Lebanese Maronite Catholic bishop (born 1953)

Mounir Khairallah (born 2 January 1953) is a Lebanese Maronite Catholic hierarch who has served as the Eparch of Batroun since 16 January 2012.

==Biography==
Khairallah was born in Mtah Ezziat in Lebanon. At a young age, he was taken into a monastery where his aunt was a member, after his parents were murdered by a Syrian farmworker.

After his primary studies made at the Capuchin Fathers of Abai, he entered in the Minor Seminary of Ghazir. Khairallah studied philosophy and theology at the Pontifical Urbaniana University in Rome.

He was ordained a priest on 13 September 1977 for the Maronite Catholic Eparchy of Batroun. After ordination, Khairallah received in Paris a master's degree in pastoral theology and catechetics, a doctorate in practical theology at the Institut Catholique de Paris and a science of religions from the Sorbonne. During his time in France (1979–1984) he worked in the parish of Notre Dame du Liban (1978–1979) and after that in Saint Medard in Paris.

Khairallah returned to Lebanon, and was appointed Secretary of the Maronite Patriarchal Synod (1985–1987), animator and professor at the Seminary of Ghazir (1985–1989) and pastor of the churches of Kfarhay and Bouksmaya Jebli (1989–1991).

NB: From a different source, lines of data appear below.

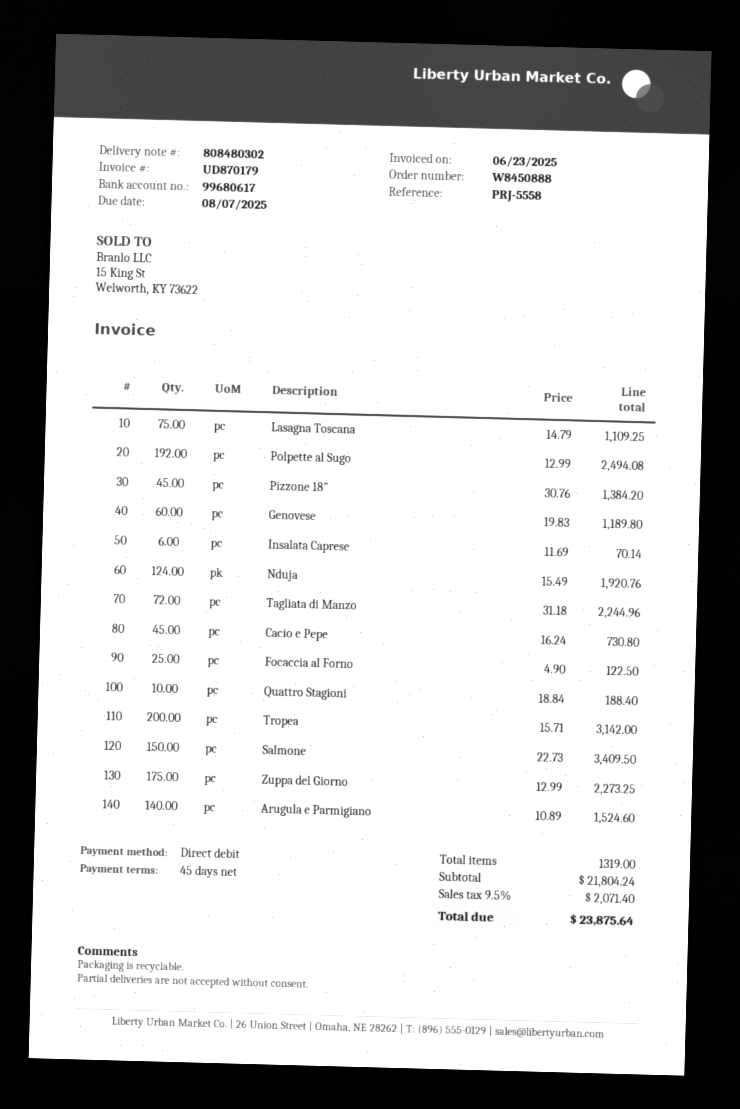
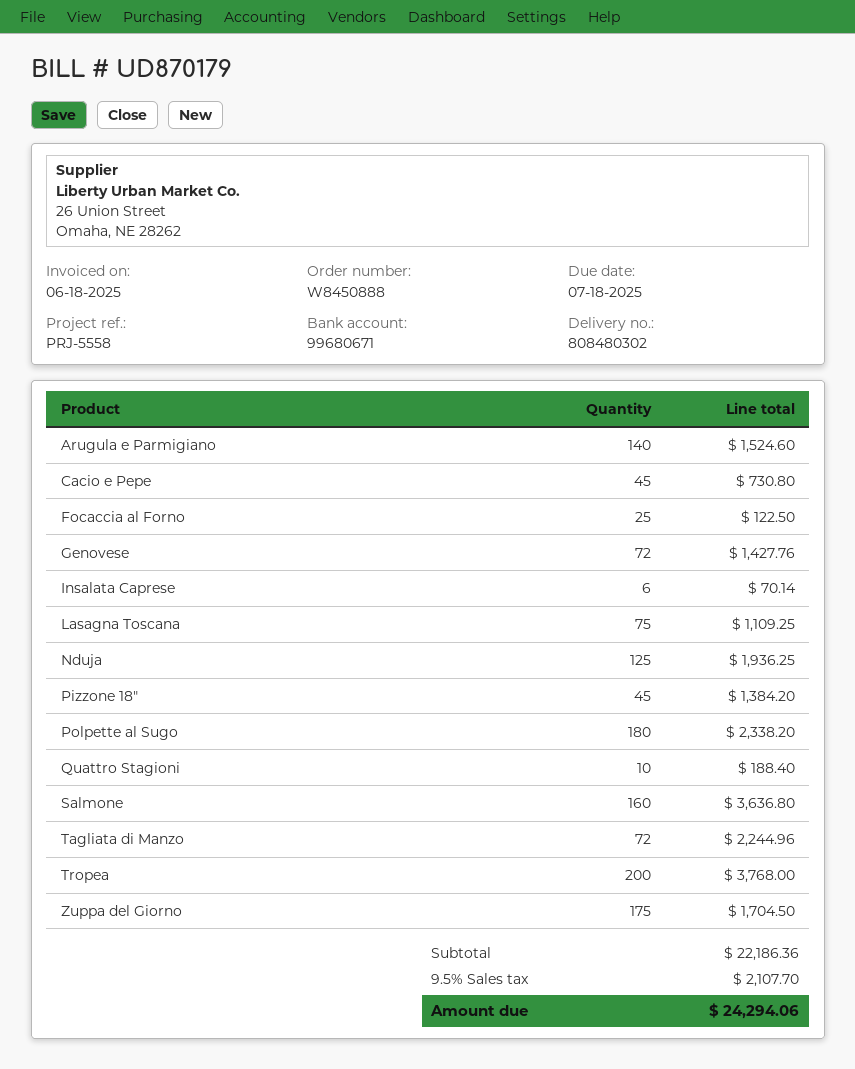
invoice date: 2025-06-23 -> 2025-06-18
due date: 2025-08-07 -> 2025-07-18
bank account: 99680617 -> 99680671
Polpette al Sugo: 192 for 2494.08 -> 180 for 2338.20
Genovese: 60 for 1189.80 -> 72 for 1427.76
Nduja: 124 for 1920.76 -> 125 for 1936.25
Tropea: 200 for 3142.00 -> 200 for 3768.00
Salmone: 150 for 3409.50 -> 160 for 3636.80
Zuppa del Giorno: 175 for 2273.25 -> 175 for 1704.50
subtotal: 21804.24 -> 22186.36
tax: 9.5% = 2071.40 -> 9.5% = 2107.70
total: 23875.64 -> 24294.06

From 1991 he served as Protosyncellus and pastor of the Saint Etienne Church in Batroun. Khairallah was general secretary of the four sessions of the Synod of the Maronite Church (2003–2006) and has held various positions within the Priestly League (1986–2004). He has taught at Holy Spirit University of Kaslik (1985–2000) and Karm Saddo Seminary (1996–2007).

In addition to Arabic, Khairallah speak French, English, German and Italian and also some classic languages, as Syriac, Greek, Latin and Hebrew.

His election as Eparch of Batroun was confirmed by Pope Benedict XVI on 16 January 2012. He was ordained by Maronite Patriarch of Antioch, Bechara Boutros al-Rahi, OMM, on 25 February of the same year. His co-consecrators were Paul-Emile Saadé, the retired Bishop of Batroun, and Joseph Mohsen Béchara, Archeparch of Antelias. On February 26, 2012 Khairallah was installed.